Pevara fit la grimace. Pas à cause des Seanchaniens – de simples humains malgré les étranges ter’angreal qu’ils possédaient. Au bout du compte, ils seraient vaincus. En revanche, ce que les Rejetés avaient fait douze jours plus tôt… Pour manier tant de Pouvoir sur un seul site, il fallait que ce soit eux.
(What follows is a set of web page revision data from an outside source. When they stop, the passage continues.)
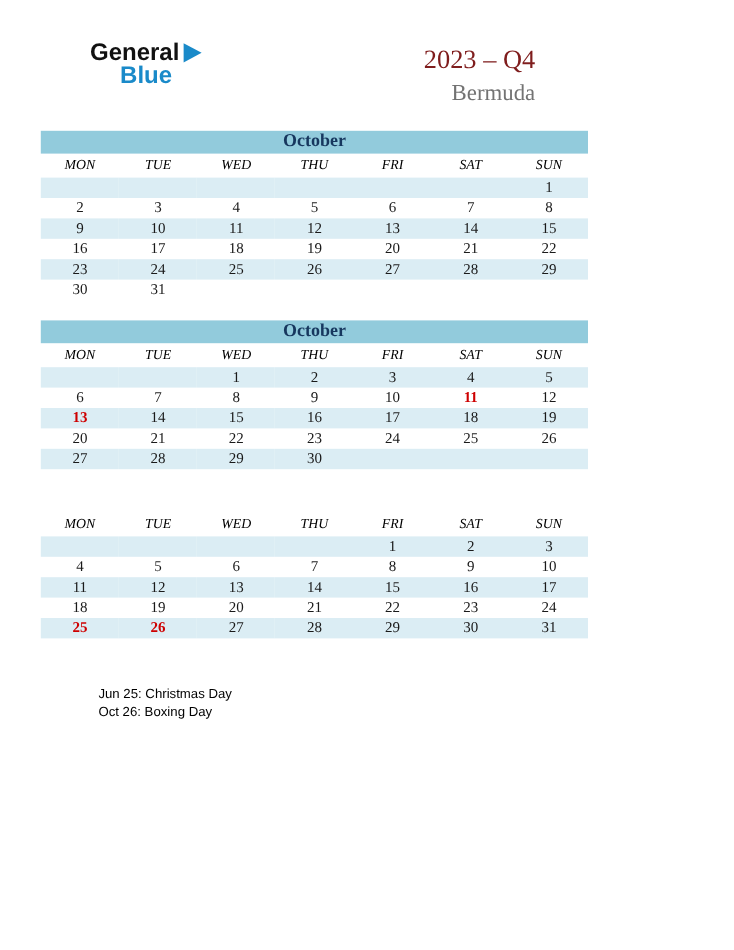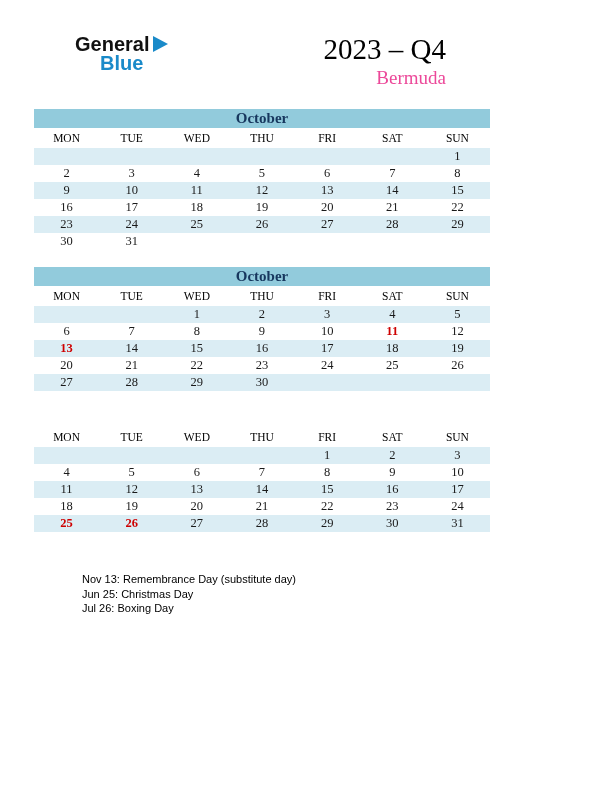--- a/index.html
+++ b/index.html
@@ -42,7 +42,7 @@
   }
   .logo-r2 { color: var(--c-blue); text-align: center; margin-top: -1px; }
   .title-block { text-align: right; }
-  .qtitle { font-size: 29px; line-height: 31px; color: #000000; }
+  .qtitle { font-size: 22px; line-height: 31px; color: #7f1d1d; }
   .region { font-size: 19px; line-height: 23px; color: #ec4899; margin-top: 1px; }
   .month {
     width: 456px;

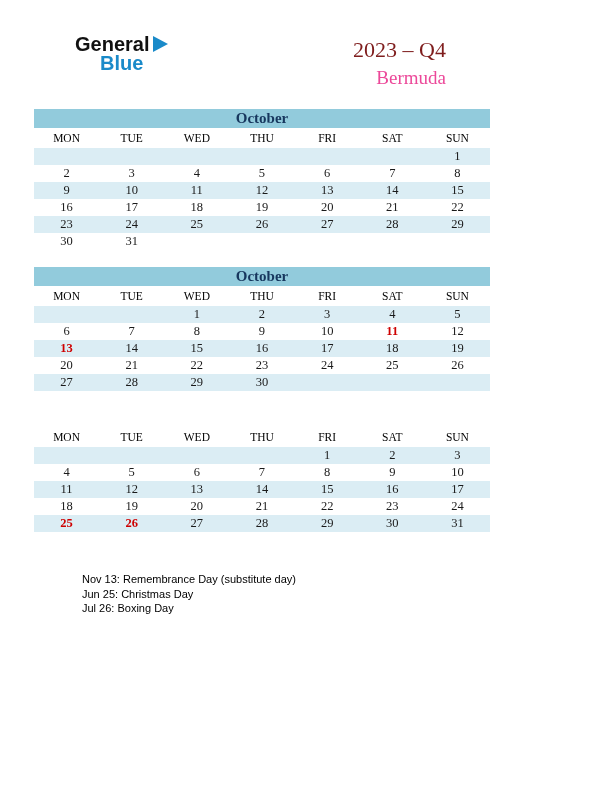--- a/index.html
+++ b/index.html
@@ -43,7 +43,7 @@
   .logo-r2 { color: var(--c-blue); text-align: center; margin-top: -1px; }
   .title-block { text-align: right; }
   .qtitle { font-size: 22px; line-height: 31px; color: #7f1d1d; }
-  .region { font-size: 19px; line-height: 23px; color: #ec4899; margin-top: 1px; }
+  .region { font-size: 19px; line-height: 23px; color: #737373; margin-top: 1px; }
   .month {
     width: 456px;
     margin-left: auto;

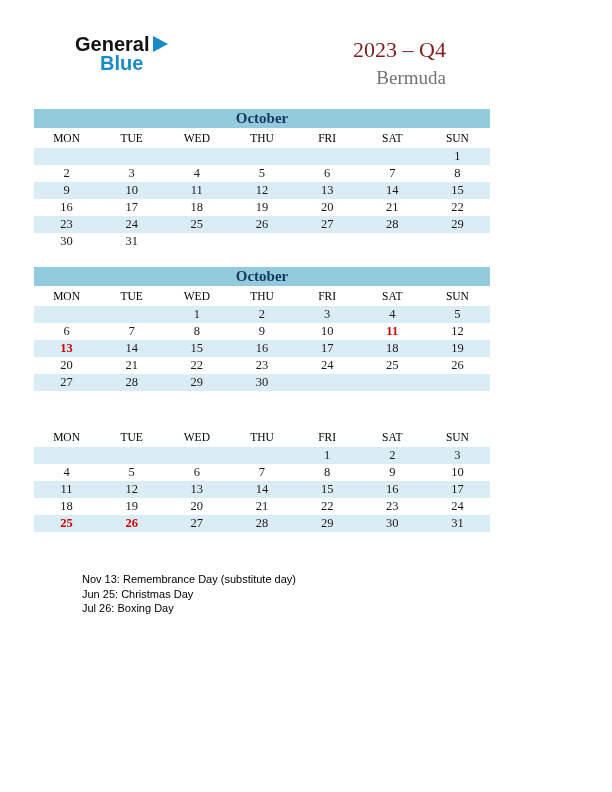--- a/index.html
+++ b/index.html
@@ -70,6 +70,7 @@
     padding: 0;
     text-align: center;
     color: #000000;
+    font-style: italic;
   }
   .wk td {
     text-align: center;

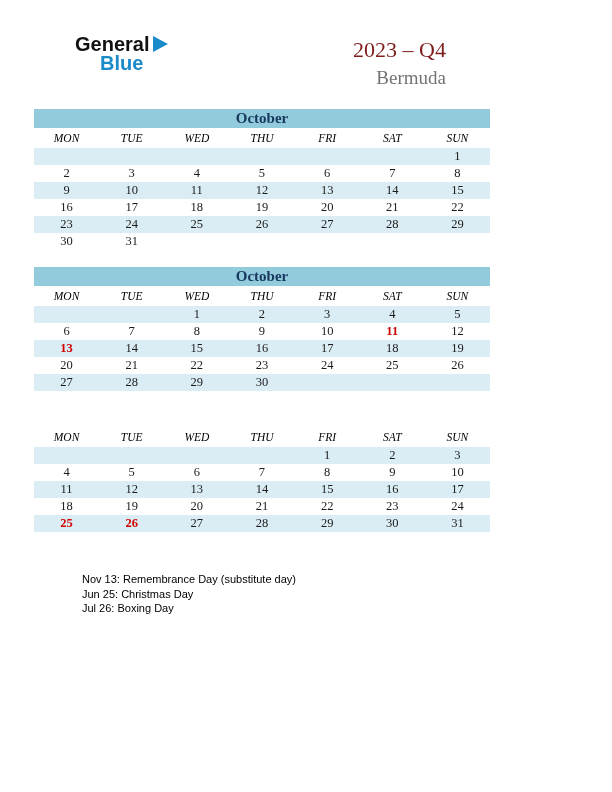--- a/index.html
+++ b/index.html
@@ -301,7 +301,6 @@
     </main>
 
   <footer id="holidays">
-      <div class="holiday">Nov 13: Remembrance Day (substitute day)</div>
       <div class="holiday">Jun 25: Christmas Day</div>
       <div class="holiday">Jul 26: Boxing Day</div>
     </footer>

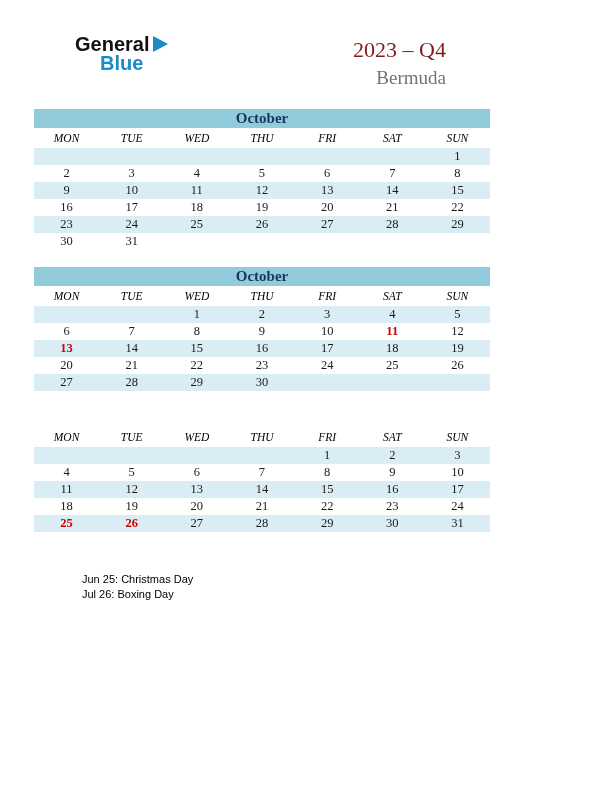--- a/index.html
+++ b/index.html
@@ -302,7 +302,7 @@
 
   <footer id="holidays">
       <div class="holiday">Jun 25: Christmas Day</div>
-      <div class="holiday">Jul 26: Boxing Day</div>
+      <div class="holiday">Oct 26: Boxing Day</div>
     </footer>
 
 </div>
Le plus possible, Pevara tentait de ne pas penser à ce qu’ils avaient tenté de faire. Ou pire encore, à ce qu’ils avaient réussi.

Mais il n’y avait pas que ça… Avoir pour mission de lier des Asha’man à des sœurs n’avait rien de plaisant. Cela dit, dès qu’elle avait présenté à Tsutama la proposition de Tarna – en frémissant à l’idée de l’explosion de colère qui risquait de s’ensuivre –, c’était devenu inévitable. N’avait-elle pas évoqué en plus la possibilité de renforcer les cercles en y incluant des hommes ? Pour lutter contre l’extraordinaire déchaînement de Pouvoir, tout était bon à prendre…

Bizarrement, il n’y avait pas eu de colère et même pas d’irritation. Très calme, Tsutama avait annoncé qu’elle réfléchirait à la question – et insisté pour que la bibliothèque lui fasse parvenir les textes relatifs aux cercles et aux mâles.

Le plus désagréable, dans tout ça, restait de devoir travailler avec Javindhra pour accomplir une mission plus que déplaisante. Outre que collaborer avec cette femme n’était jamais une sinécure – à part à ses propres suggestions, elle n’acquiesçait jamais à rien sans discutailler –, Pevara avait d’autres chats à fouetter pour le moment.

Javindhra, à l’origine, était opposée à l’idée de lier des Asha’man aux sœurs rouges. En réalité, elle aurait réagi ainsi même s’il s’était agi d’hommes incapables de canaliser. L’ordre venant de tout en haut, elle ne pouvait plus rien faire. Ce qui ne l’empêcha pas de bavasser :

— Elaida ne permettra jamais ça, marmonna-t-elle.

Tsutama foudroya de nouveau sa subordonnée du regard. Pétrifiée, Javindhra n’osa plus respirer.

— Elle n’en saura rien avant qu’il soit trop tard, ma fille. Ses secrets tels que le désastre du raid contre la Tour Noire ou la débandade des puits de Dumai, je les préserve parce qu’elle est originaire de l’Ajah Rouge. Mais en tant que Chaire d’Amyrlin, elle appartient à tous les Ajah et à aucun. Or, cette affaire ne concerne que l’Ajah Rouge. Donc, elle ne la regarde pas.

Le ton menaçant, Tsutama n’avait pas lâché un seul juron. La preuve qu’elle était à bout de patience.

— Me contredirais-tu sur ce point ? Comptes-tu prévenir Elaida contre ma volonté ?

— Non, Supérieure, répondit très vite Javindhra avant de plonger quasiment le nez dans sa tasse – très bizarrement, pour cacher un sourire, aurait-on dit.

Pevara se contenta de hocher la tête. Si le plan devait être exécuté – et selon elle, il le fallait –, Elaida ne pouvait pas avoir son mot à dire. Mais pourquoi ce sourire de Javindhra ? Décidément, les soupçons foisonnaient…

— Je suis très contente que vous soyez toutes les deux d’accord avec moi, lâcha sèchement Tsutama. À présent, veuillez me laisser.

Les deux sœurs prirent juste le temps de poser leur tasse et de saluer leur dirigeante. Dans l’Ajah Rouge, quand la Supérieure parlait, nul ne discutait, y compris les représentantes. L’unique exception, selon les lois de l’Ajah, était les votes dans le Hall. Mais certaines détentrices du poste, avant Tsutama, avaient fait en sorte qu’aucun scrutin important n’aille contre leur volonté. L’actuelle Supérieure, Pevara l’aurait juré, était du lot. À l’évidence, la lutte serait déplaisante. Mais avec un peu de chance, elle pourrait rendre coup pour coup.